University of Queensland School of Medicine, University of Queensland, Brisbane, Australia.
Institute for Social Science Research, University of Queensland, Brisbane, Australia.
Ann Thorac Surg. 2019 Dec;108(6):1883-1888. doi: 10.1016/j.athoracsur.2019.04.085. Epub 2019 Jun 14.
The purpose of this study was to assess the performance of more than 500 tissue-engineered bovine pericardial implants (CardioCel; Admedus, Toowong, Queensland, Australia) used for the repair of congenital heart defects.
Clinical data were collected for all patients who received a CardioCel implant at three centers (Brisbane, Australia; and Leicester and Bristol, United Kingdom). During this period, 501 CardioCel patches were implanted in 377 patients. The primary endpoint was CardioCel-related surgical or catheter intervention. Secondary endpoints included implant-related thromboembolism, residual shunt, infection, calcification leading to loss of function, and hemodynamic compromise. Mortality or reintervention was considered early if the event occurred within 30 days of implantation.
The median follow-up was 31 months (range, 1 to 60). There were 11 deaths (2.9%), 1 related to CardioCel. There was no echocardiographic or radiologic evidence of patch calcification in any patient. Overall freedom from reintervention 3 and 5 years after implantation was 96% (95% confidence interval, 93% to 98%). Fourteen implants (2.8%) required 18 reinterventions (3.6%) at the site of implantation (9 catheter based and 9 operative). There was no difference in the incidence of reintervention in the pulmonary arterial or systemic circulations (P = .18). There was no difference in performance of CardioCel in neonates (aged 0 to 28 days), infants (aged 29 to 365 days), or children aged more than 1 year (P = .22).

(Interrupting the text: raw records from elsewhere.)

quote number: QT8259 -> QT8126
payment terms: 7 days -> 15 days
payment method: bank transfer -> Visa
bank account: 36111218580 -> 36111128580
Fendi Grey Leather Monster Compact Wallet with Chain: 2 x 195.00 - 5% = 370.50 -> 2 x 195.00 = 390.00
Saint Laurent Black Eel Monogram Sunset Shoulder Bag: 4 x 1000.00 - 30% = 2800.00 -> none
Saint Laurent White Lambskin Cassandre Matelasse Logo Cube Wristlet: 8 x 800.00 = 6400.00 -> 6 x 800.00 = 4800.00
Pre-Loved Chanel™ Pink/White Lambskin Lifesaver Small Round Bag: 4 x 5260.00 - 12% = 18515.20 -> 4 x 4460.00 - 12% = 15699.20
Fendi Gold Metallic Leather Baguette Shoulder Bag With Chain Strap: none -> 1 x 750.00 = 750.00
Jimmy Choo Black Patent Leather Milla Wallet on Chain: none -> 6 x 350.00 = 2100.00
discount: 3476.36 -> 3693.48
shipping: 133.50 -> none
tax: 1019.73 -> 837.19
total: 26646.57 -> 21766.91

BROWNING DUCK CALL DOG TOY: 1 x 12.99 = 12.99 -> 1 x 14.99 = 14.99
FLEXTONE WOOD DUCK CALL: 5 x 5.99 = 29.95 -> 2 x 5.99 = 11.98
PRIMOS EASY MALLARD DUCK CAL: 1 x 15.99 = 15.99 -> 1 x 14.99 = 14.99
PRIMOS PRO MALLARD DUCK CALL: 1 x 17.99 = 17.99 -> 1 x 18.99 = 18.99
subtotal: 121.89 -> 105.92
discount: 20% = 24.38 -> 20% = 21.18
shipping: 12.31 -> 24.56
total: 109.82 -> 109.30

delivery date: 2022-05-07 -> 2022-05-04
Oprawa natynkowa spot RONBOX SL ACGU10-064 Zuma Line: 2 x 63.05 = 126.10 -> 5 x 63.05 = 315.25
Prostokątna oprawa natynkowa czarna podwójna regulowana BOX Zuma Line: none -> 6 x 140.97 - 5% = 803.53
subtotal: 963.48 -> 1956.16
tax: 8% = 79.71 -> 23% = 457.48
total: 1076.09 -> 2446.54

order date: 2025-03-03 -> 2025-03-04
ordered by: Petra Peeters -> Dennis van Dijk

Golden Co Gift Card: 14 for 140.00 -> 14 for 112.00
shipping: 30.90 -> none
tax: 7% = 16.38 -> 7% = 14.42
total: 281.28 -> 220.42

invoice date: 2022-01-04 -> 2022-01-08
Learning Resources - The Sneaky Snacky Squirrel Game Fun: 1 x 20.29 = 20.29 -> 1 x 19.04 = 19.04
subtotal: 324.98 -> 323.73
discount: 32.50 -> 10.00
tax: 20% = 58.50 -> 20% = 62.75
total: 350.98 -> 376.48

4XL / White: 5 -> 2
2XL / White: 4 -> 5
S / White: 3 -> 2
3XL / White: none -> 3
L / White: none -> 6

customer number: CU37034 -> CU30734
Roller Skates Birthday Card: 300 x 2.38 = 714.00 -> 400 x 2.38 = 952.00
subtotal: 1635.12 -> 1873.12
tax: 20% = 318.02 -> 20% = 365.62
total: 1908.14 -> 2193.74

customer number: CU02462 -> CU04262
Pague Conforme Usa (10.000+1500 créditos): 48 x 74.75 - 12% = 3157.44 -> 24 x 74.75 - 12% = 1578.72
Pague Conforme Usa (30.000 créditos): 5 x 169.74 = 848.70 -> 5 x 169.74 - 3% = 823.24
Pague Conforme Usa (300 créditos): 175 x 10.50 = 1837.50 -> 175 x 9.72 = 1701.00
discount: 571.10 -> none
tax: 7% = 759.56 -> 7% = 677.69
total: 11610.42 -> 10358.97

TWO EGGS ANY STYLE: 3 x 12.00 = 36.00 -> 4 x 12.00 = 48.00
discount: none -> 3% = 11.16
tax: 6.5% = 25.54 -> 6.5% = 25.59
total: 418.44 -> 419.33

CardioCel has good durability when used for the repair of congenital heart defects. It performs comparably in the systemic and pulmonary circulations in neonates, infants, and older children.
本研究旨在评估 500 多个用于修复先天性心脏缺陷的组织工程牛心包植入物(CardioCel;Admedus,Toowong,昆士兰,澳大利亚)的性能。
收集在三个中心(澳大利亚布里斯班;英国莱斯特和布里斯托尔)接受 CardioCel 植入的所有患者的临床数据。在此期间,共有 377 名患者植入了 501 个 CardioCel 补丁。主要终点是与 CardioCel 相关的手术或导管介入。次要终点包括植入物相关的血栓栓塞、残余分流、感染、导致功能丧失的钙化以及血液动力学受损。如果事件发生在植入后 30 天内,则认为死亡或再次干预为早期。
中位随访时间为 31 个月(范围 1 至 60)。有 11 例死亡(2.9%),其中 1 例与 CardioCel 相关。在任何患者中均未发现补丁钙化的超声心动图或影像学证据。植入后 3 年和 5 年的无再干预率分别为 96%(95%置信区间,93%至 98%)。14 个植入物(2.8%)需要在植入部位进行 18 次(9 次经导管,9 次手术)再干预。在肺动脉或体循环中,再干预的发生率没有差异(P=0.18)。新生儿(0 至 28 天)、婴儿(29 至 365 天)和 1 岁以上儿童(P=0.22)的 CardioCel 性能无差异。
CardioCel 用于修复先天性心脏缺陷时具有良好的耐久性。在新生儿、婴儿和较大儿童的体循环和肺循环中,它的性能相当。